#### The problem:
Would you transcribe the records below exactly, omitting every picture?

#### Records shown:
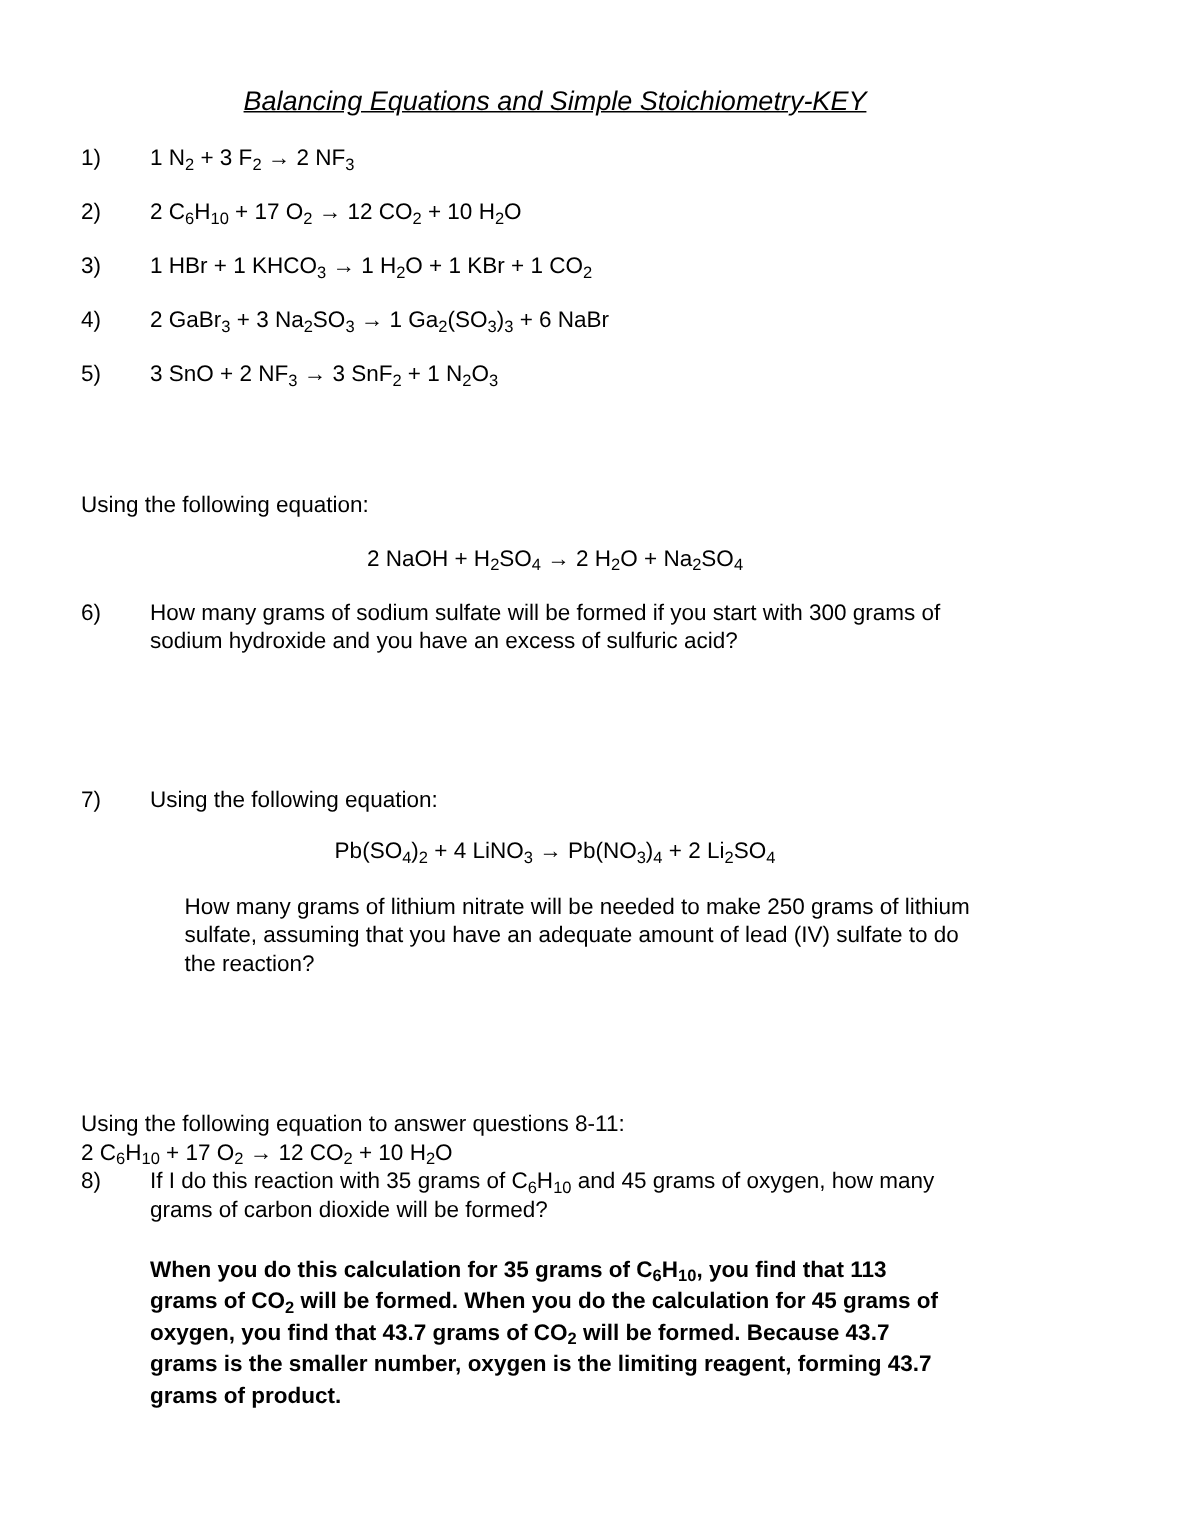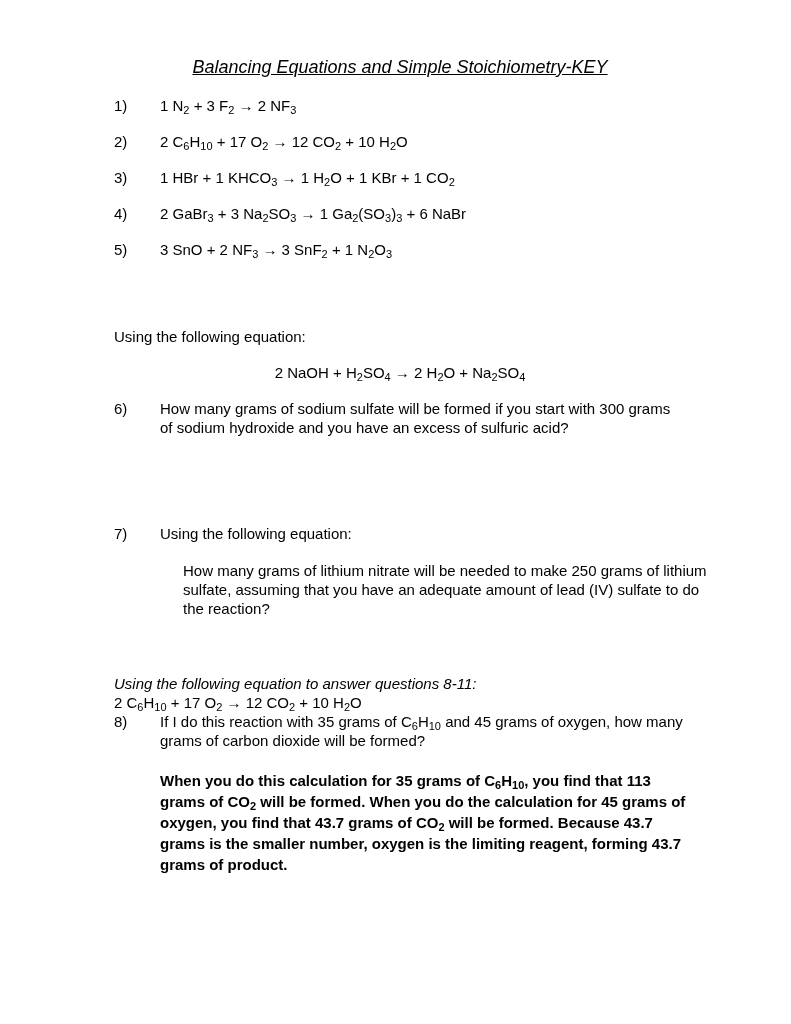--- a/index.html
+++ b/index.html
@@ -6,21 +6,21 @@
   .page {
     position: relative;
     width: 791px;
     height: 1024px;
     box-sizing: border-box;
     background: #ffffff;
     color: #000000;
     font-family: "Liberation Sans", "DejaVu Sans", sans-serif;
     font-size: 15px;
     line-height: 19px;
-    padding: 56px 105px 0 114px;
+    padding: 56px 105px 0 54px;
     overflow: hidden;
   }
   .title {
     font-size: 18px;
     line-height: 22px;
     font-weight: normal;
     font-style: italic;
     text-decoration: underline;
     text-align: center;
     margin: 0 0 18px 0;
@@ -29,21 +29,21 @@
   .row { display: flex; margin: 0 0 17px 0; }
   .num { flex: 0 0 46px; }
   .eqtext { flex: 1 1 auto; }
   .sec6-lead { margin: 68px 0 0 0; }
   .center-eq { text-align: center; margin: 17px 0 0 0; }
   .q-row { display: flex; margin: 17px 0 0 0; }
   .q-text { width: 527px; }
   .sec7-row { margin: 87px 0 0 0; }
   .center-eq7 { text-align: center; margin: 15px 0 0 0; }
   .para7 { margin: 18px 0 0 69px; width: 527px; }
-  .sec8-lead { margin: 56px 0 0 0; font-style: italic; }
+  .sec8-lead { margin: 88px 0 0 0; }
   .sec8-eq { margin: 0; }
   .q8-row { display: flex; margin: 0; }
   .answer {
     font-weight: bold;
     line-height: 21px;
     margin: 20px 0 0 46px;
     width: 528px;
   }
   sub { font-size: 11px; line-height: 0; vertical-align: -3px; }
   .arrow { font-weight: bold; }
@@ -86,20 +86,21 @@
   <div class="q-row">
     <span class="num">6)</span>
     <span class="q-text">How many grams of sodium sulfate will be formed if you start with 300 grams of sodium hydroxide and you have an excess of sulfuric acid?</span>
   </div>
 
   <div class="row sec7-row">
     <span class="num">7)</span>
     <span class="eqtext">Using the following equation:</span>
   </div>
 
+  <p class="center-eq7">Pb(SO<sub>4</sub>)<sub>2</sub> + 4 LiNO<sub>3</sub> <span class="arrow">→</span> Pb(NO<sub>3</sub>)<sub>4</sub> + 2 Li<sub>2</sub>SO<sub>4</sub></p>
 
   <p class="para7">How many grams of lithium nitrate will be needed to make 250 grams of lithium sulfate, assuming that you have an adequate amount of lead (IV) sulfate to do the reaction?</p>
 
   <p class="sec8-lead">Using the following equation to answer questions 8-11:</p>
 
   <p class="sec8-eq">2 C<sub>6</sub>H<sub>10</sub> + 17 O<sub>2</sub> <span class="arrow">→</span> 12 CO<sub>2</sub> + 10 H<sub>2</sub>O</p>
 
   <div class="q8-row">
     <span class="num">8)</span>
     <span class="q-text">If I do this reaction with 35 grams of C<sub>6</sub>H<sub>10</sub> and 45 grams of oxygen, how many grams of carbon dioxide will be formed?</span>

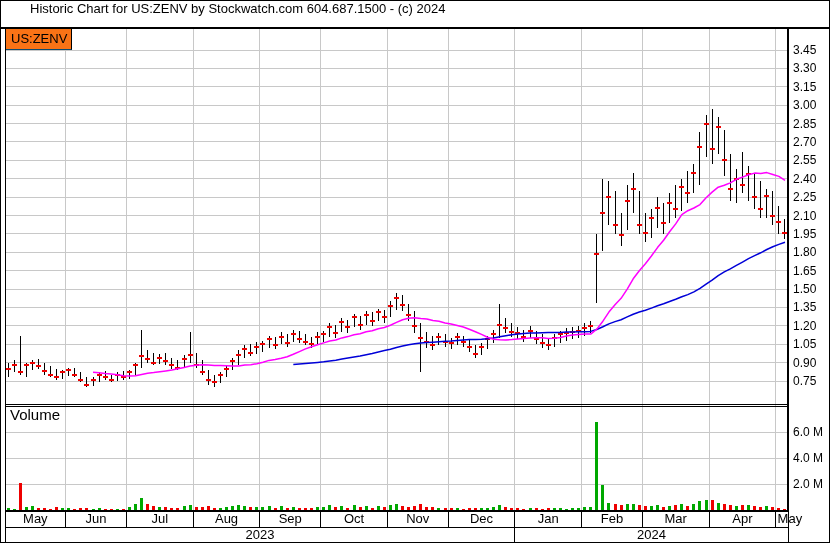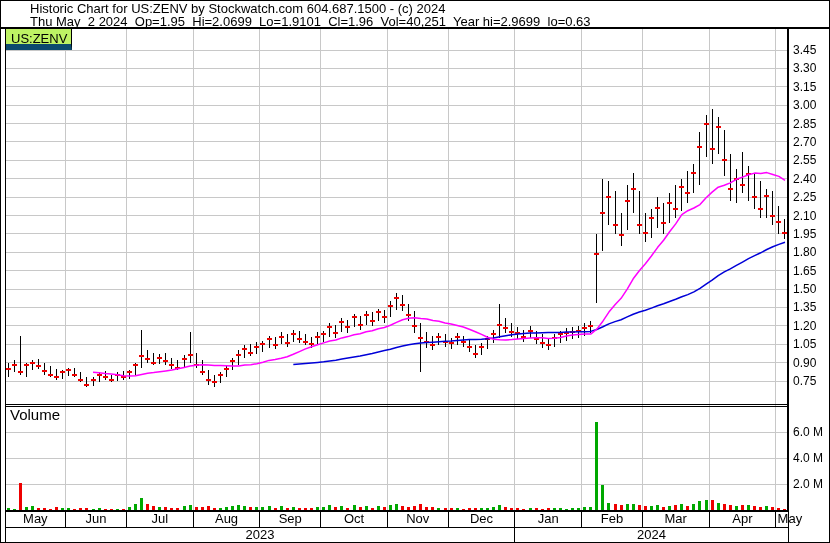--- a/index.html
+++ b/index.html
@@ -5,22 +5,22 @@
   html,body{margin:0;padding:0;background:#888;}
   .screen{
     position:relative;width:830px;height:543px;background:#fff;overflow:hidden;
     font-family:"Liberation Sans","DejaVu Sans",sans-serif;color:#000;
   }
   .screen svg{position:absolute;left:0;top:0;}
   .hdr-line{position:absolute;left:6px;white-space:pre;font-size:13px;line-height:13px;color:#000;margin-left:24px;}
   .hdr-line.l1{top:2px;}
   .hdr-line.l2{top:15px;}
   .symbol-box{
-    position:absolute;left:6px;top:29px;width:66px;height:21px;background:#bef264;
-    border-right:1px solid #000;border-bottom:6px solid #0c4a6e;
+    position:absolute;left:6px;top:29px;width:66px;height:21px;background:#f97316;
+    border-right:1px solid #000;border-bottom:1px solid #0c4a6e;
     font-size:13px;line-height:20px;padding-left:5px;box-sizing:border-box;
   }
   .vol-label{position:absolute;left:10px;top:408px;font-size:15px;line-height:14px;}
 </style>
 </head>
 <body>
 
 <div class="screen">
   <svg id="chart" width="830" height="543" viewBox="0 0 830 543">
       <rect x="0" y="0" width="830" height="543" fill="#FFFFFF"></rect>
@@ -501,16 +501,15 @@
       <text x="481.4767441860465" y="523" font-size="13" fill="#000000" text-anchor="middle" font-family="&quot;Liberation Sans&quot;,sans-serif">Dec</text>
       <text x="548.2441860465117" y="523" font-size="13" fill="#000000" text-anchor="middle" font-family="&quot;Liberation Sans&quot;,sans-serif">Jan</text>
       <text x="611.9767441860465" y="523" font-size="13" fill="#000000" text-anchor="middle" font-family="&quot;Liberation Sans&quot;,sans-serif">Feb</text>
       <text x="675.7093023255813" y="523" font-size="13" fill="#000000" text-anchor="middle" font-family="&quot;Liberation Sans&quot;,sans-serif">Mar</text>
       <text x="742.4767441860465" y="523" font-size="13" fill="#000000" text-anchor="middle" font-family="&quot;Liberation Sans&quot;,sans-serif">Apr</text>
       <text x="789.8604651162791" y="523" font-size="13" fill="#000000" text-anchor="middle" font-family="&quot;Liberation Sans&quot;,sans-serif">May</text>
       <text x="259.93023255813955" y="539" font-size="13" fill="#000000" text-anchor="middle" font-family="&quot;Liberation Sans&quot;,sans-serif">2023</text>
       <text x="651.4302325581396" y="539" font-size="13" fill="#000000" text-anchor="middle" font-family="&quot;Liberation Sans&quot;,sans-serif">2024</text>
     </svg>
   <div class="hdr-line l1">Historic Chart for US:ZENV by Stockwatch.com 604.687.1500 - (c) 2024</div>
-  <div class="hdr-line l2">Thu May  2 2024  Op=1.95  Hi=2.0699  Lo=1.9101  Cl=1.96  Vol=40,251  Year hi=2.9699  lo=0.63</div>
   <div class="symbol-box">US:ZENV</div>
   <div class="vol-label">Volume</div>
 </div>
 
 </body></html>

#### The answer:
--- a/index.html
+++ b/index.html
@@ -6,21 +6,21 @@
   .page {
     position: relative;
     width: 791px;
     height: 1024px;
     box-sizing: border-box;
     background: #ffffff;
     color: #000000;
     font-family: "Liberation Sans", "DejaVu Sans", sans-serif;
     font-size: 15px;
     line-height: 19px;
-    padding: 56px 105px 0 114px;
+    padding: 56px 105px 0 54px;
     overflow: hidden;
   }
   .title {
     font-size: 18px;
     line-height: 22px;
     font-weight: normal;
     font-style: italic;
     text-decoration: underline;
     text-align: center;
     margin: 0 0 18px 0;
@@ -29,21 +29,21 @@
   .row { display: flex; margin: 0 0 17px 0; }
   .num { flex: 0 0 46px; }
   .eqtext { flex: 1 1 auto; }
   .sec6-lead { margin: 68px 0 0 0; }
   .center-eq { text-align: center; margin: 17px 0 0 0; }
   .q-row { display: flex; margin: 17px 0 0 0; }
   .q-text { width: 527px; }
   .sec7-row { margin: 87px 0 0 0; }
   .center-eq7 { text-align: center; margin: 15px 0 0 0; }
   .para7 { margin: 18px 0 0 69px; width: 527px; }
-  .sec8-lead { margin: 56px 0 0 0; font-style: italic; }
+  .sec8-lead { margin: 88px 0 0 0; }
   .sec8-eq { margin: 0; }
   .q8-row { display: flex; margin: 0; }
   .answer {
     font-weight: bold;
     line-height: 21px;
     margin: 20px 0 0 46px;
     width: 528px;
   }
   sub { font-size: 11px; line-height: 0; vertical-align: -3px; }
   .arrow { font-weight: bold; }
@@ -86,20 +86,21 @@
   <div class="q-row">
     <span class="num">6)</span>
     <span class="q-text">How many grams of sodium sulfate will be formed if you start with 300 grams of sodium hydroxide and you have an excess of sulfuric acid?</span>
   </div>
 
   <div class="row sec7-row">
     <span class="num">7)</span>
     <span class="eqtext">Using the following equation:</span>
   </div>
 
+  <p class="center-eq7">Pb(SO<sub>4</sub>)<sub>2</sub> + 4 LiNO<sub>3</sub> <span class="arrow">→</span> Pb(NO<sub>3</sub>)<sub>4</sub> + 2 Li<sub>2</sub>SO<sub>4</sub></p>
 
   <p class="para7">How many grams of lithium nitrate will be needed to make 250 grams of lithium sulfate, assuming that you have an adequate amount of lead (IV) sulfate to do the reaction?</p>
 
   <p class="sec8-lead">Using the following equation to answer questions 8-11:</p>
 
   <p class="sec8-eq">2 C<sub>6</sub>H<sub>10</sub> + 17 O<sub>2</sub> <span class="arrow">→</span> 12 CO<sub>2</sub> + 10 H<sub>2</sub>O</p>
 
   <div class="q8-row">
     <span class="num">8)</span>
     <span class="q-text">If I do this reaction with 35 grams of C<sub>6</sub>H<sub>10</sub> and 45 grams of oxygen, how many grams of carbon dioxide will be formed?</span>

--- a/index.html
+++ b/index.html
@@ -5,22 +5,22 @@
   html,body{margin:0;padding:0;background:#888;}
   .screen{
     position:relative;width:830px;height:543px;background:#fff;overflow:hidden;
     font-family:"Liberation Sans","DejaVu Sans",sans-serif;color:#000;
   }
   .screen svg{position:absolute;left:0;top:0;}
   .hdr-line{position:absolute;left:6px;white-space:pre;font-size:13px;line-height:13px;color:#000;margin-left:24px;}
   .hdr-line.l1{top:2px;}
   .hdr-line.l2{top:15px;}
   .symbol-box{
-    position:absolute;left:6px;top:29px;width:66px;height:21px;background:#bef264;
-    border-right:1px solid #000;border-bottom:6px solid #0c4a6e;
+    position:absolute;left:6px;top:29px;width:66px;height:21px;background:#f97316;
+    border-right:1px solid #000;border-bottom:1px solid #0c4a6e;
     font-size:13px;line-height:20px;padding-left:5px;box-sizing:border-box;
   }
   .vol-label{position:absolute;left:10px;top:408px;font-size:15px;line-height:14px;}
 </style>
 </head>
 <body>
 
 <div class="screen">
   <svg id="chart" width="830" height="543" viewBox="0 0 830 543">
       <rect x="0" y="0" width="830" height="543" fill="#FFFFFF"></rect>
@@ -501,16 +501,15 @@
       <text x="481.4767441860465" y="523" font-size="13" fill="#000000" text-anchor="middle" font-family="&quot;Liberation Sans&quot;,sans-serif">Dec</text>
       <text x="548.2441860465117" y="523" font-size="13" fill="#000000" text-anchor="middle" font-family="&quot;Liberation Sans&quot;,sans-serif">Jan</text>
       <text x="611.9767441860465" y="523" font-size="13" fill="#000000" text-anchor="middle" font-family="&quot;Liberation Sans&quot;,sans-serif">Feb</text>
       <text x="675.7093023255813" y="523" font-size="13" fill="#000000" text-anchor="middle" font-family="&quot;Liberation Sans&quot;,sans-serif">Mar</text>
       <text x="742.4767441860465" y="523" font-size="13" fill="#000000" text-anchor="middle" font-family="&quot;Liberation Sans&quot;,sans-serif">Apr</text>
       <text x="789.8604651162791" y="523" font-size="13" fill="#000000" text-anchor="middle" font-family="&quot;Liberation Sans&quot;,sans-serif">May</text>
       <text x="259.93023255813955" y="539" font-size="13" fill="#000000" text-anchor="middle" font-family="&quot;Liberation Sans&quot;,sans-serif">2023</text>
       <text x="651.4302325581396" y="539" font-size="13" fill="#000000" text-anchor="middle" font-family="&quot;Liberation Sans&quot;,sans-serif">2024</text>
     </svg>
   <div class="hdr-line l1">Historic Chart for US:ZENV by Stockwatch.com 604.687.1500 - (c) 2024</div>
-  <div class="hdr-line l2">Thu May  2 2024  Op=1.95  Hi=2.0699  Lo=1.9101  Cl=1.96  Vol=40,251  Year hi=2.9699  lo=0.63</div>
   <div class="symbol-box">US:ZENV</div>
   <div class="vol-label">Volume</div>
 </div>
 
 </body></html>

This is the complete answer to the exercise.